The commissioners of this court found, among other things, that respondent had a practice during the years concerned which consisted primarily of criminal law; that he had returned only $10 (in the Simons count) and has returned no money he had received in the other matters contained in the other counts; that his testimony was inconsistent, and in many instances in direct conflict, with testimony of four complaining witnesses, two practicing lawyers, and an employee of Cook County Department of Public Welfare; that the conduct of the respondent during the course of the proceedings before the commissioners, with particular reference to his failure to keep any of the promises made concerning the production of documentary evidence and a return of clients’ funds was improper and was evidence of his continued disregard of his professional obligations; and that the respondent’s conduct tends to defeat the administration of justice and bring the legal profession into disrepute.
It is clear that the respondent could only retain the money paid to him by his various clients if he had rendered sufficient services and incurred expenses which would entitle him to retain the amount received.
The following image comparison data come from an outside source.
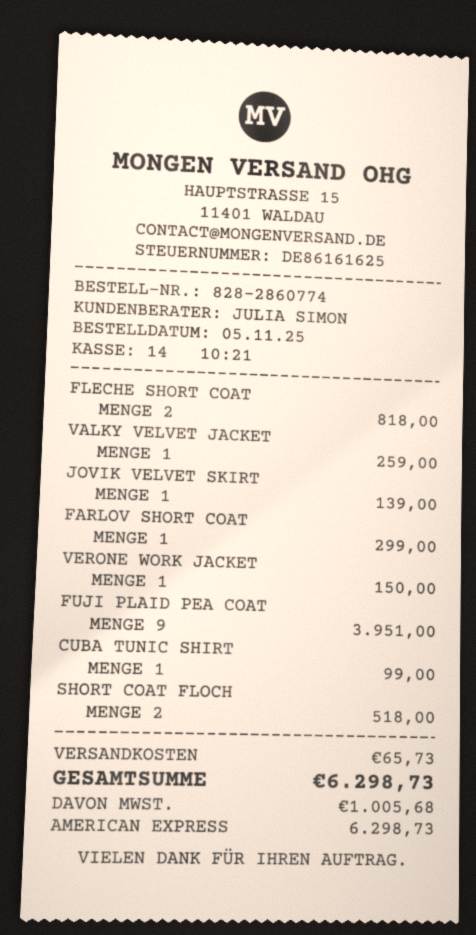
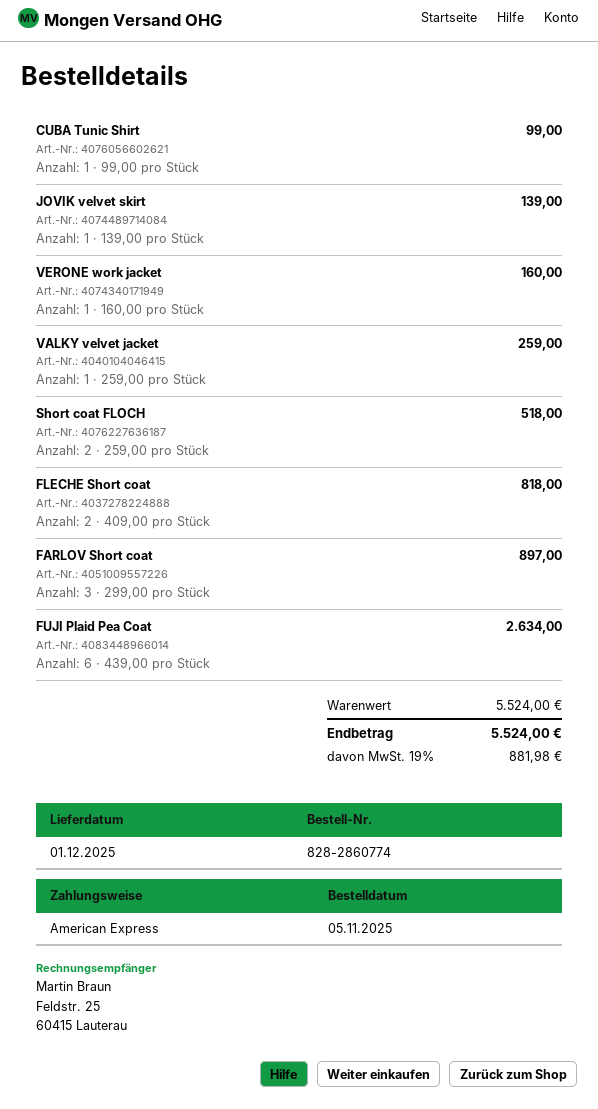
FARLOV SHORT COAT: 1 for 299.00 -> 3 for 897.00
VERONE WORK JACKET: 1 for 150.00 -> 1 for 160.00
FUJI PLAID PEA COAT: 9 for 3951.00 -> 6 for 2634.00
shipping: 65.73 -> none
tax: 1005.68 -> 881.98
total: 6298.73 -> 5524.00

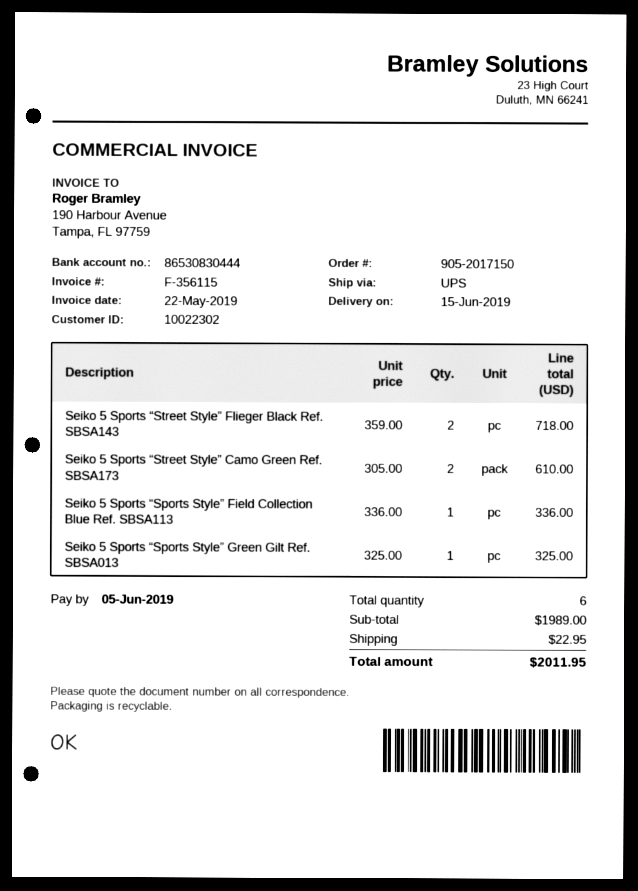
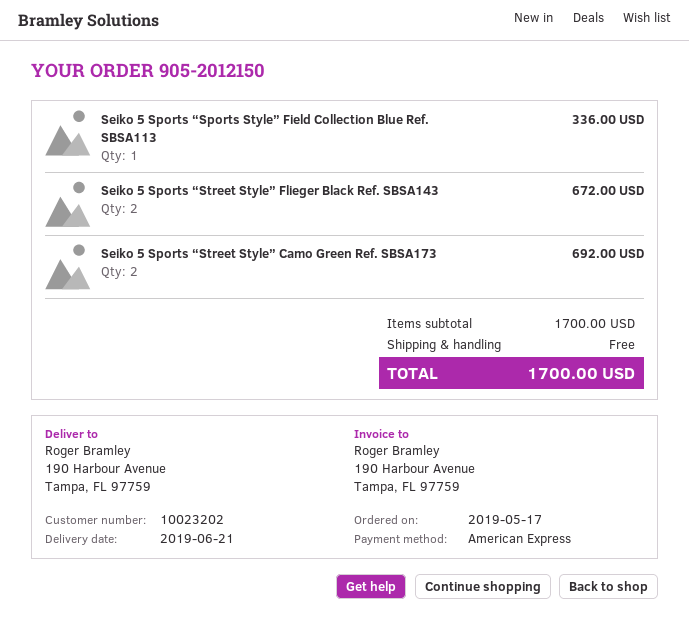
order number: 905-2017150 -> 905-2012150
delivery date: 2019-06-15 -> 2019-06-21
customer number: 10022302 -> 10023202
Seiko 5 Sports “Street Style” Flieger Black Ref. SBSA143: 2 for 718.00 -> 2 for 672.00
Seiko 5 Sports “Street Style” Camo Green Ref. SBSA173: 2 for 610.00 -> 2 for 692.00
Seiko 5 Sports “Sports Style” Green Gilt Ref. SBSA013: 1 for 325.00 -> none
subtotal: 1989.00 -> 1700.00
shipping: 22.95 -> 0.00
total: 2011.95 -> 1700.00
The commissioners’ *73findings as to counts I, III, IV and V are that respondent had not rendered services or incurred expenses equal to the amount retained. The evidence in this case is primarily concerned with the fact that respondent failed or neglected to render the services for which he was paid.
Respondent argues that charges of misconduct must be proved by clear and convincing evidence, that fraud will not be presumed but must be proved, and that proof of carelessness or mistake in judgment alone is not enough to justify discipline. These general propositions of law are accepted by amicus curiae, but he contends that respondent had not rendered services or incurred expenses equal to the amounts retained and that respondent has admitted he should make restitution in various amounts to the clients concerned, and therefore his retention of funds received as fees is not warranted and his conduct merits discipline under the decisions of this court.
An attorney should not be disbarred simply because of a dispute with a client over fees. (People ex rel. Healy v. Stirlen, 224 Ill. 636, 643). Here the respondent, in effect, has confessed an overcharge by admitting that restitution should be made to certain clients. A clear overcharge made solely to appropriate the funds of a client to his own use under the guise of a fee will subject an attorney to disbarment for such misconduct. (People ex rel. Chicago Bar Ass’n v. Bamborough, 255 Ill. 92.) In the present case there is no proof that the overcharge was solely to appropriate the funds of a client and the commissioners have recommended a suspension rather than disbarment. There being no finding of moral turpitude, we have examined the testimony to determine whether suspension is warranted. Contrary to the contention of respondent, there is nothing in Supreme Court Rule 59 or in the decisions of this court requiring the commissioners to find that the conduct of a respondent involves moral turpitude, in order to support suspension. In the case of In re Hallmann, 384 Ill. 325, it was held that misapplica*74tion and failure to account for funds may be grounds for disbarment, but where a corrupt motive and moral turpitude are not clearly shown, suspension is a proper punishment.
It is apparent that in the matters involved in all five counts, after receiving money for services to be rendered, respondent failed or neglected to perform, in full, the services for which he had been paid. Respondent’s explanation for his conduct is the illness of his daughter due to polio, the illness and death of his wife, and the claimed excusable delay in obtaining consents in the adoption matter. The personal problems of respondent and his subsequent difficulties in his adjusting his own personal life may explain a good part of his conduct. Aside from the misconduct herein involved, there has been no blemish on respondent’s reputation as an attorney since his admission to the bar of Illinois in 1928. This misconduct, altho it involves an error in judgment, is not shown to have resulted from corrupt motives. It is our opinion that censure is sufficient punishment. Respondent is therefore censured.
Respondent censured.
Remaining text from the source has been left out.